In a public notice, TAMP informed stakeholders that they can file their comments on the port proposal until July 18 and that it will hold a joint hearing July 20, before issuing its final order.
Meanwhile, the Maritime Association of Nationwide Shipping Agencies - India (MANSA), which represents the local ship agents’ community, questioned the wisdom of lowering free times and argued that rail inefficiencies are behind the longer dwell times.
“The port must first address the ground reality and how to bring about much needed realistic and practical service level improvements on the part of the Railways or the train operators, which would bring about conditions of improved dwell time, and which in turn can justify lesser free days,” MANSA said in a letter to TAMP.
The association said free times for railed containers have already been shortened — from the previous 15 days to seven days — and, as such, any further reduction will have significant cost implications for carriers, as currently an average 40 to 50 percent of hinterland cargo is cleared after the seven-day free period — creating extra demurrage charges.
“Thus, it is imperative that the first effort should be to bring down the dwell time to well within seven days, instead of arbitrarily reducing the free days from seven to three and penalizing the shipping lines for the inefficiency of the train operators/railways and terminals,” the agents’ group argued.
Dwell time is the time taken for exports inside terminal gates to be loaded onto a ship and imports onto a truck or train. JNPT's performance on the import front has considerably improved, with shippers’ rapidly growing interest in its direct port delivery program — in which consignees can clear their cargo direct from the wharf within 48 hours of landing at the port.

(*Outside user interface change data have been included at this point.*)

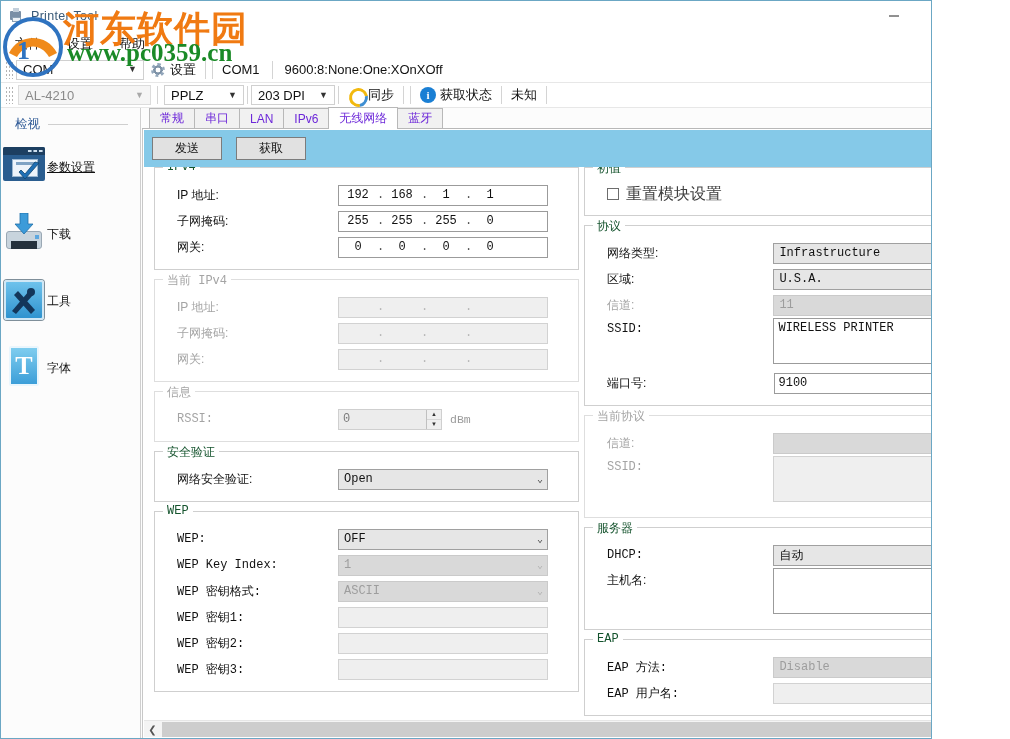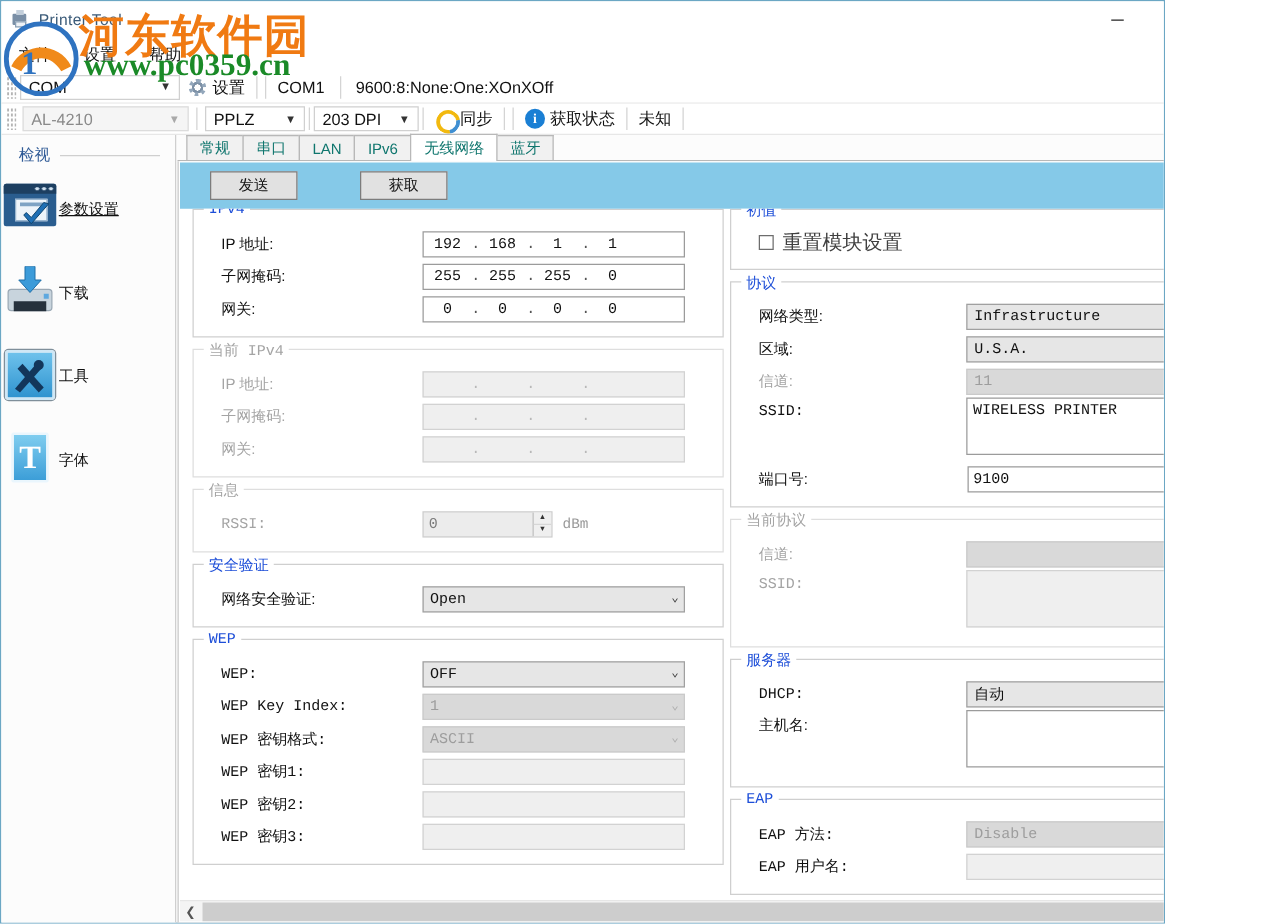"常规" .tab { color: #0f766e -> #6d28d9 }
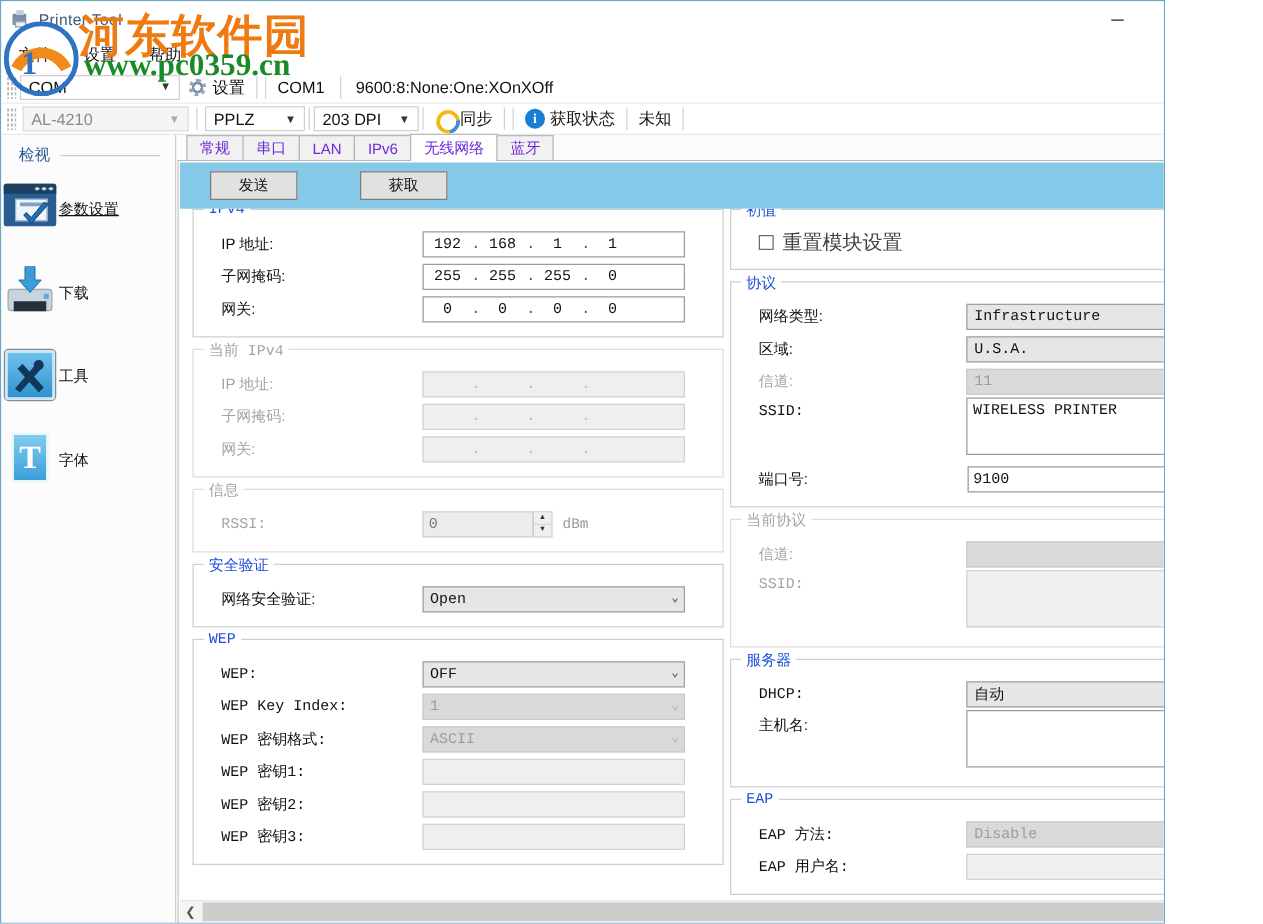"发送" .actionbar { gap: 36px -> none; padding-left: 24px -> 8px }
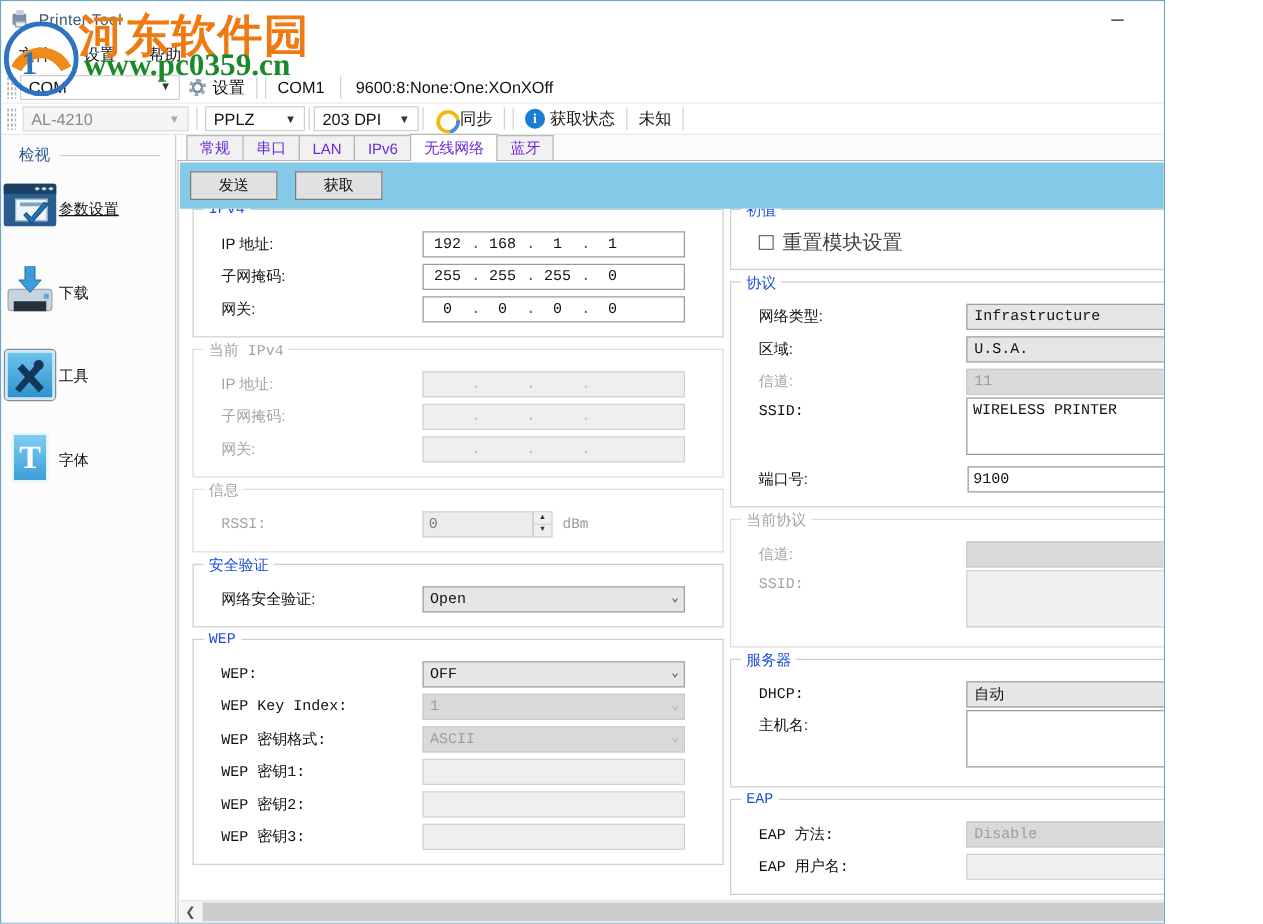"IPv4" .gb > .gb-title { color: #1d4ed8 -> #14532d }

However, as volume increases, those efforts appear to have slackened in recent months, as new data collected by JOC.com show average dwell times for imports in the April-to-June period lengthened to 2.93 days from 1.87 days a year earlier. For exports, that number was 3.35 days in the first fiscal quarter, compared with 3.5 days previously.
Further, JNPT’s sagging rail traffic — a long-running issue — has become more pronounced, with that share in the same three-month period down to 13.3 percent, from 14.6 percent in fiscal 2017-2018, statistics show.